In In re Fencepost Productions Inc., 2021 WL 1259691 (Bankr. D. Kan. Mar. 31, 2021), the U.S. Bankruptcy Court for the District of Kansas recently addressed the enforceability of a provision in a pre-bankruptcy subordination agreement under which a subordinated creditor assigned to a senior creditor its right to vote on any chapter 11 plan proposed for the borrower. The bankruptcy court ruled that such a provision is not enforceable because it conflicts with the Bankruptcy Code. In a twist, however, the court concluded that the subordinated creditor lacked "prudential standing" to participate in the confirmation process because it was extremely out-of-the-money and therefore had no stake in the outcome of the case, but was attempting to assert the rights of third parties.


"Standing" is the legal capacity to commence litigation in a court of law. It is a threshold issue—a court must determine whether a litigant has the legal capacity to pursue claims before the court can adjudicate the dispute. In order to establish "constitutional" or "Article III" standing, a plaintiff must have a personal stake in litigation sufficient to make out a concrete "case" or "controversy" to which the federal judicial power may extend under Article III, section 2, of the U.S. Constitution. See Pershing Park Villas Homeowners Ass'n v. United Pac. Ins. Co., 219 F.3d 895, 899 (9th Cir. 2000).

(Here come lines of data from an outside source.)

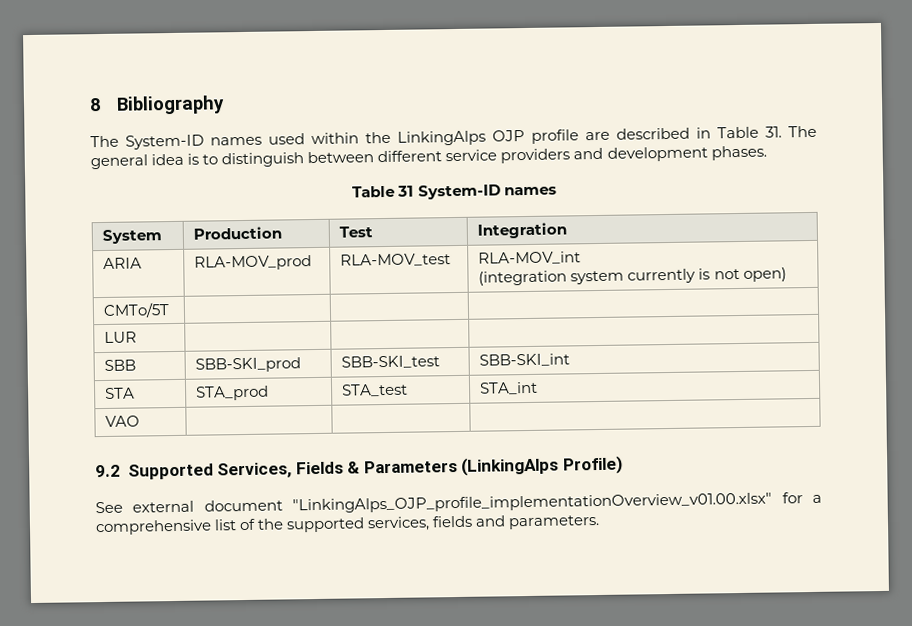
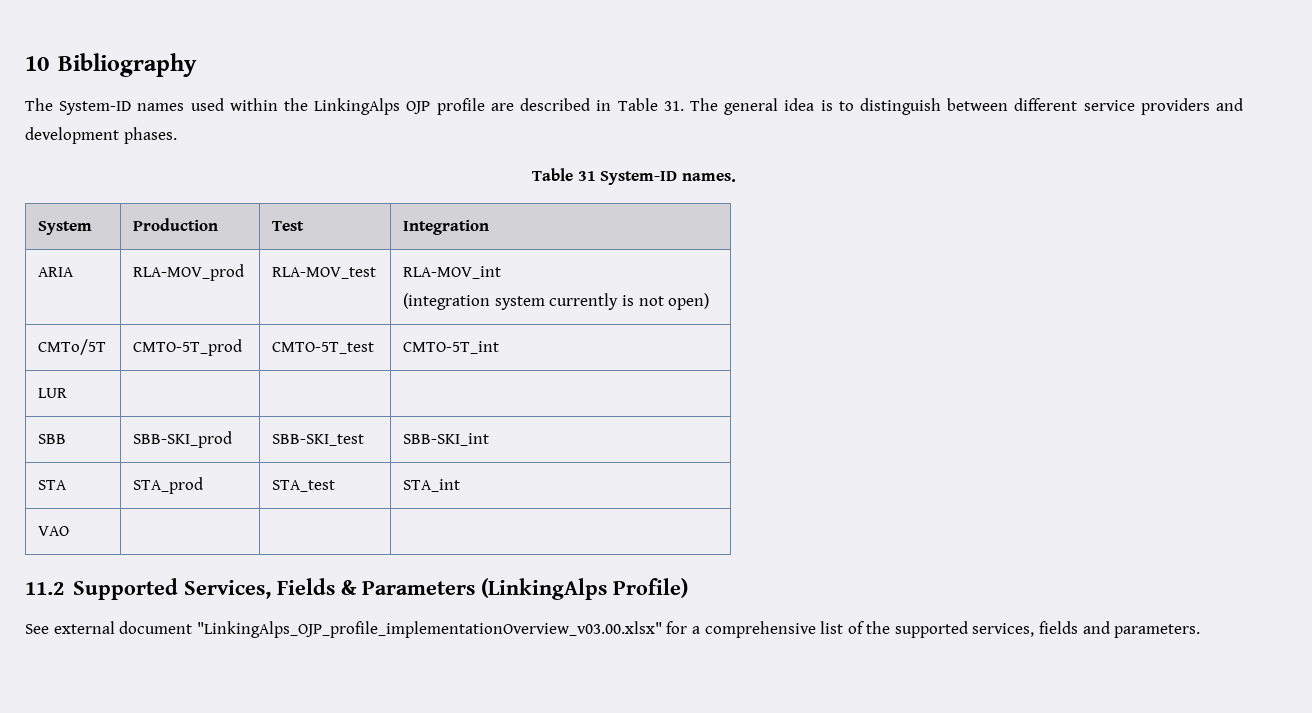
- 8 Bibliography
+ 10 Bibliography
- Table 31 System-ID names
+ Table 31 System-ID names.
- CMTo/5T | | |
+ CMTo/5T | CMTO-5T_prod | CMTO-5T_test | CMTO-5T_int
- 9.2 Supported Services, Fields & Parameters (LinkingAlps Profile)
+ 11.2 Supported Services, Fields & Parameters (LinkingAlps Profile)
- See external document "LinkingAlps_OJP_profile_implementationOverview_v01.00.xlsx" for a comprehensive list of the supported services, fields and parameters.
+ See external document "LinkingAlps_OJP_profile_implementationOverview_v03.00.xlsx" for a comprehensive list of the supported services, fields and parameters.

In bankruptcy cases, various provisions of the Bankruptcy Code confer another type of standing on various entities (e.g., the debtor, the debtor-in-possession ("DIP"), a bankruptcy trustee, creditors, equity interest holders, official committees, or indenture trustees) to, among other things, participate generally in a bankruptcy case or commence litigation involving causes of action or claims that either belonged to the debtor prior to filing for bankruptcy or are created by the Bankruptcy Code. For example, in a chapter 11 case, section 1109 of the Bankruptcy Code provides that any "party in interest," including the debtor, the trustee, a committee of creditors or equity interest holders, a creditor, an equity security holder, or an indenture trustee "may raise and may appear and be heard on any issue" in a chapter 11 case.

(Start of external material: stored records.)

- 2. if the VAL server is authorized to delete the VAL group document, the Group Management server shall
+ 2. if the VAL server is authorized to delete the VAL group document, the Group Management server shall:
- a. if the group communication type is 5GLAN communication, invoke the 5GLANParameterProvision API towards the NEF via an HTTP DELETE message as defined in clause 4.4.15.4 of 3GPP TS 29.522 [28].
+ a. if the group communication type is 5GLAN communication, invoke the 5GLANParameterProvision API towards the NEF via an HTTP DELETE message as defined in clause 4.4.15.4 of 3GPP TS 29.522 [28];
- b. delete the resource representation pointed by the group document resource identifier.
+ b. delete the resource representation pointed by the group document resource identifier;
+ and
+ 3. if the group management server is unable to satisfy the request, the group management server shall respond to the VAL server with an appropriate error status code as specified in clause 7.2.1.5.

This "bankruptcy" or "statutory" standing is distinct from constitutional standing, which is jurisdictional—if a potential litigant lacks constitutional standing, the court lacks jurisdiction to adjudicate the dispute. The distinction between constitutional and bankruptcy standing was recently examined by the U.S. Court of Appeals for the Third Circuit in In re Wilton Armetale, Inc., 968 F.3d 273 (3d Cir. 2020), in which the court of appeals held that the ability of a creditor to sue in bankruptcy is not a question of constitutional standing (because the risk of loss creates standing) but, rather, an issue of statutory authority because creditors may lose authority to pursue claims under the Bankruptcy Code. The Third Circuit explained that, in accordance with the U.S. Supreme Court's decision in Lexmark Int'l, Inc. v. Static Control Components, Inc., 572 U.S. 118, 125 (2014), constitutional standing has only three elements: (i) there must be "a concrete and particularized injury in fact"; (ii) the injury must be "fairly traceable" to the defendant's conduct; and (iii) "a favorable judicial decision" would likely redress the injury. 572 U.S. at 125. Once a plaintiff satisfies those elements, the action "presents a case or controversy that is properly within federal courts' Article III jurisdiction." Id.

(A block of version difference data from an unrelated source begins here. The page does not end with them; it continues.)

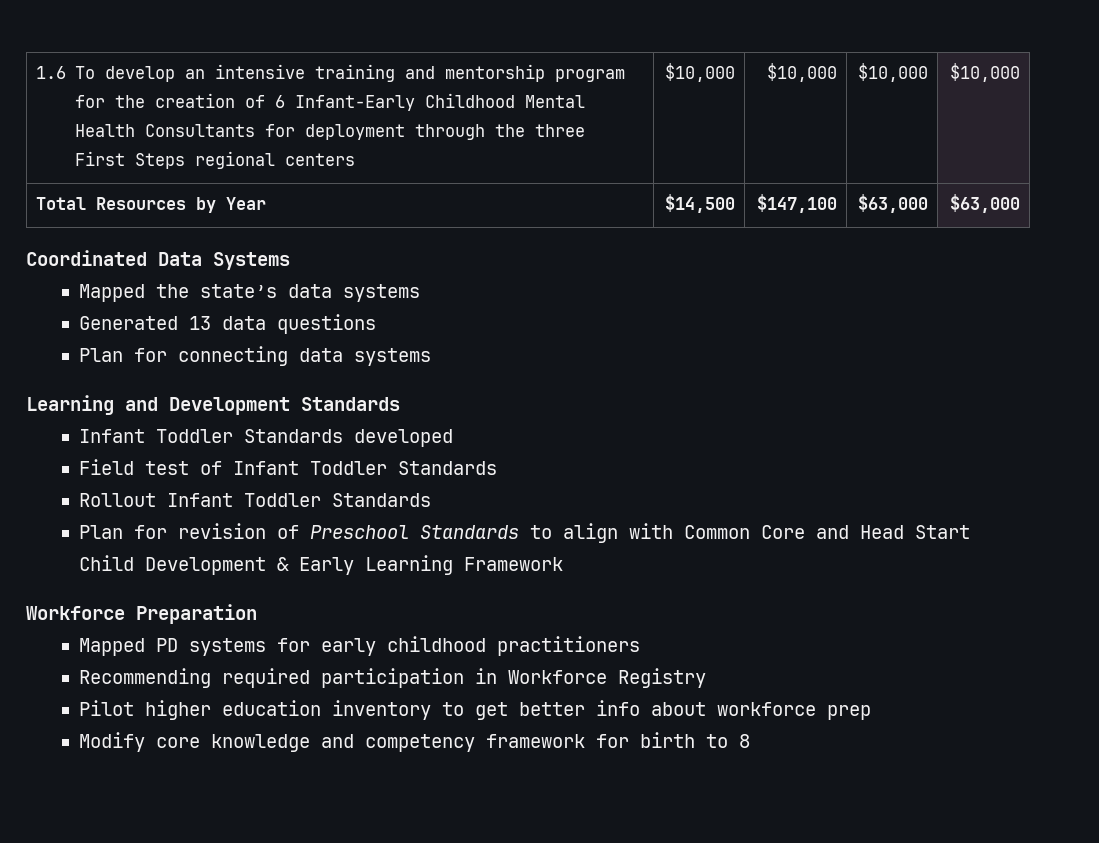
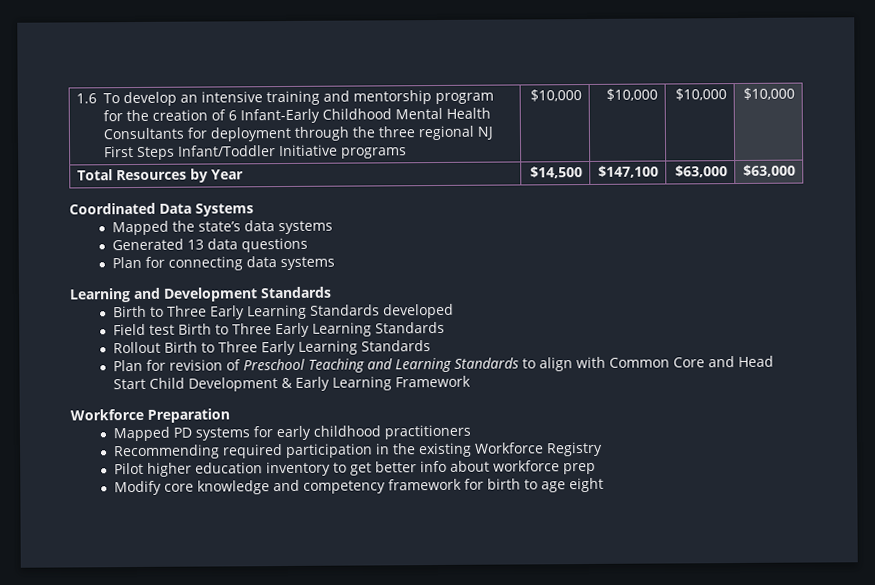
- 1.6 To develop an intensive training and mentorship program for the creation of 6 Infant-Early Childhood Mental Health Consultants for deployment through the three First Steps regional centers | $10,000 | $10,000 | $10,000 | $10,000
+ 1.6 To develop an intensive training and mentorship program for the creation of 6 Infant-Early Childhood Mental Health Consultants for deployment through the three regional NJ First Steps Infant/Toddler Initiative programs | $10,000 | $10,000 | $10,000 | $10,000
- Infant Toddler Standards developed
+ Birth to Three Early Learning Standards developed
- Field test of Infant Toddler Standards
- Rollout Infant Toddler Standards
+ Field test Birth to Three Early Learning Standards
+ Rollout Birth to Three Early Learning Standards
- Plan for revision of Preschool Standards to align with Common Core and Head Start Child Development & Early Learning Framework
+ Plan for revision of Preschool Teaching and Learning Standards to align with Common Core and Head Start Child Development & Early Learning Framework
- Recommending required participation in Workforce Registry
+ Recommending required participation in the existing Workforce Registry
- Modify core knowledge and competency framework for birth to 8
+ Modify core knowledge and competency framework for birth to age eight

Finally, the judicially created concept of "prudential" or "zone of interests" standing examines whether: (i) the plaintiff's grievance falls within the zone of interests protected by a statute; (ii) the complaint raises abstract questions or a generalized grievance more properly addressed by the legislature; and (iii) the plaintiff is asserting his legal rights and interests or those of third parties. However, Congress can modify or even abrogate prudential standing requirements by statute. St. Paul Fire & Marine Ins. Co. v. Labuzan, 579 F.3d 533, 539 (5th Cir. 2009) (considering whether lawmakers intended to abrogate prudential standing requirements in section 362(k) of the Bankruptcy Code, which authorizes the recovery of damages for a willful violation of the automatic stay).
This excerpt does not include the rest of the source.